Available records below:

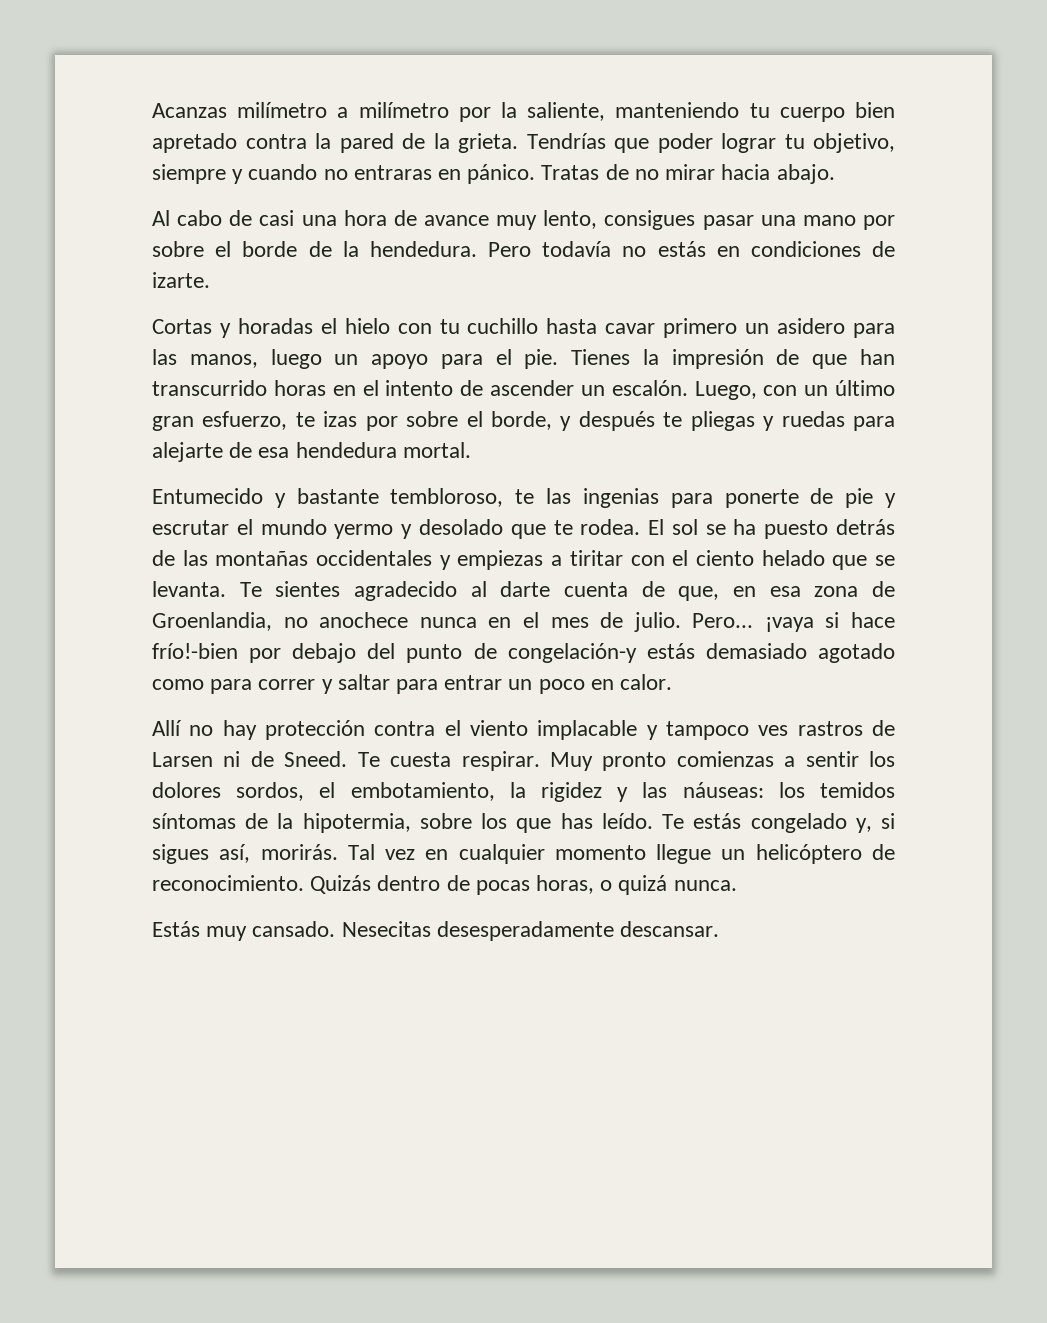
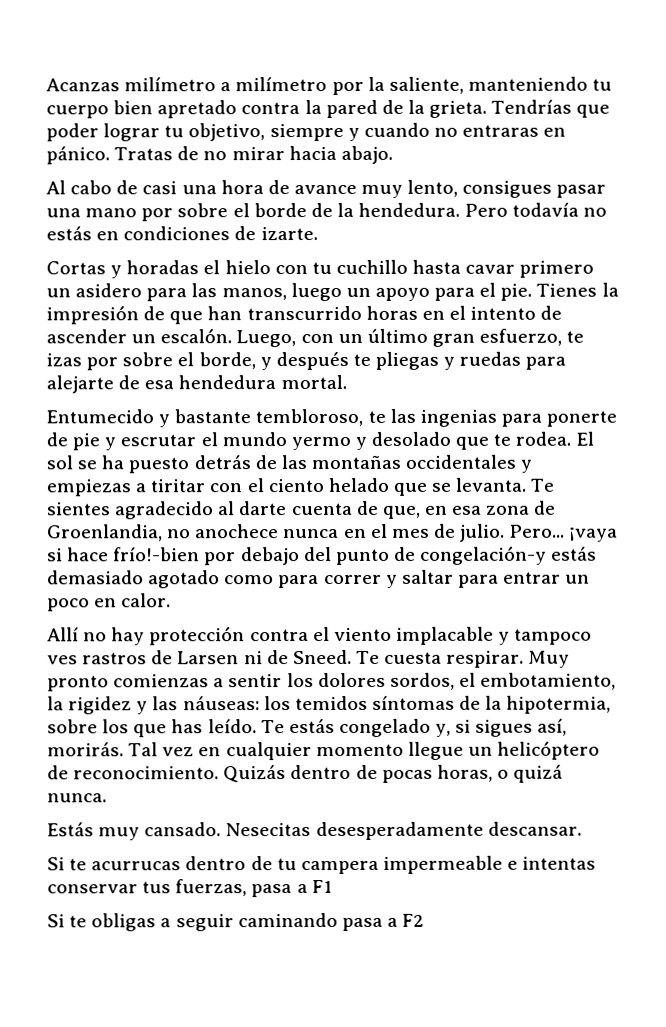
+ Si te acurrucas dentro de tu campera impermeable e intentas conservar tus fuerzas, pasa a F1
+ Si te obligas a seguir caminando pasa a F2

End of Available records.
Available records below:

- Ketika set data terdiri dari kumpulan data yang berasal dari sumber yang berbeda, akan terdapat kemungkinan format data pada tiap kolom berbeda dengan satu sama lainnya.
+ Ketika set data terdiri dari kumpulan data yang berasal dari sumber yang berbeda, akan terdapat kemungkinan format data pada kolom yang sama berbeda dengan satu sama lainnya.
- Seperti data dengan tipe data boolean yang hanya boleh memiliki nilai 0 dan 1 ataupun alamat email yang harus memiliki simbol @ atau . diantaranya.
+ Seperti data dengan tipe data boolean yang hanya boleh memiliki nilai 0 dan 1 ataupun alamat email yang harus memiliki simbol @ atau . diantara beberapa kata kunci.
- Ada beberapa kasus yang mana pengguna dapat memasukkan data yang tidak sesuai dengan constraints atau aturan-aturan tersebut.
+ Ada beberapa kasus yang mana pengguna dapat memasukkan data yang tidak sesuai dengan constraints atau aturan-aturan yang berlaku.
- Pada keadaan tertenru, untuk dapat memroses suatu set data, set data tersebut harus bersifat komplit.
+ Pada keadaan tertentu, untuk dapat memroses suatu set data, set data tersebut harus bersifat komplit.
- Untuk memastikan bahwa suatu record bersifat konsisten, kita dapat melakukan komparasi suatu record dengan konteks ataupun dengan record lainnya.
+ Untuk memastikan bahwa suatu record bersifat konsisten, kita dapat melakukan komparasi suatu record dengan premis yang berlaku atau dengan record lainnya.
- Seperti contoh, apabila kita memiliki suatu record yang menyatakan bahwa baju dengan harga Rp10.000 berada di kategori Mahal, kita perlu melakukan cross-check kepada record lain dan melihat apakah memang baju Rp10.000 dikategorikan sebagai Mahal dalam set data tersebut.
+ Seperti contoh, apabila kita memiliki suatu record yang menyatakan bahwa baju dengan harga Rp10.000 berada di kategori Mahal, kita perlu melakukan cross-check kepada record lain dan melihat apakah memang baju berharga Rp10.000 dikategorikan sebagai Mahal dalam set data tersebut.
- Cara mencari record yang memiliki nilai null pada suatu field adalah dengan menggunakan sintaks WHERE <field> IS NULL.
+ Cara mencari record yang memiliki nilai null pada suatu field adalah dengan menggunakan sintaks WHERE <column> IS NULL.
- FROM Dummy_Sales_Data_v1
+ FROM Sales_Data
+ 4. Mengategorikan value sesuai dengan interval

End of Available records.

--- To do ---
Reproduce verbatim the lines above, from the line with "- Untuk memastikan" through the line with "sesuai dengan interval".

--- Result for this exercise ---
- Untuk memastikan bahwa suatu record bersifat konsisten, kita dapat melakukan komparasi suatu record dengan konteks ataupun dengan record lainnya.
+ Untuk memastikan bahwa suatu record bersifat konsisten, kita dapat melakukan komparasi suatu record dengan premis yang berlaku atau dengan record lainnya.
- Seperti contoh, apabila kita memiliki suatu record yang menyatakan bahwa baju dengan harga Rp10.000 berada di kategori Mahal, kita perlu melakukan cross-check kepada record lain dan melihat apakah memang baju Rp10.000 dikategorikan sebagai Mahal dalam set data tersebut.
+ Seperti contoh, apabila kita memiliki suatu record yang menyatakan bahwa baju dengan harga Rp10.000 berada di kategori Mahal, kita perlu melakukan cross-check kepada record lain dan melihat apakah memang baju berharga Rp10.000 dikategorikan sebagai Mahal dalam set data tersebut.
- Cara mencari record yang memiliki nilai null pada suatu field adalah dengan menggunakan sintaks WHERE <field> IS NULL.
+ Cara mencari record yang memiliki nilai null pada suatu field adalah dengan menggunakan sintaks WHERE <column> IS NULL.
- FROM Dummy_Sales_Data_v1
+ FROM Sales_Data
+ 4. Mengategorikan value sesuai dengan interval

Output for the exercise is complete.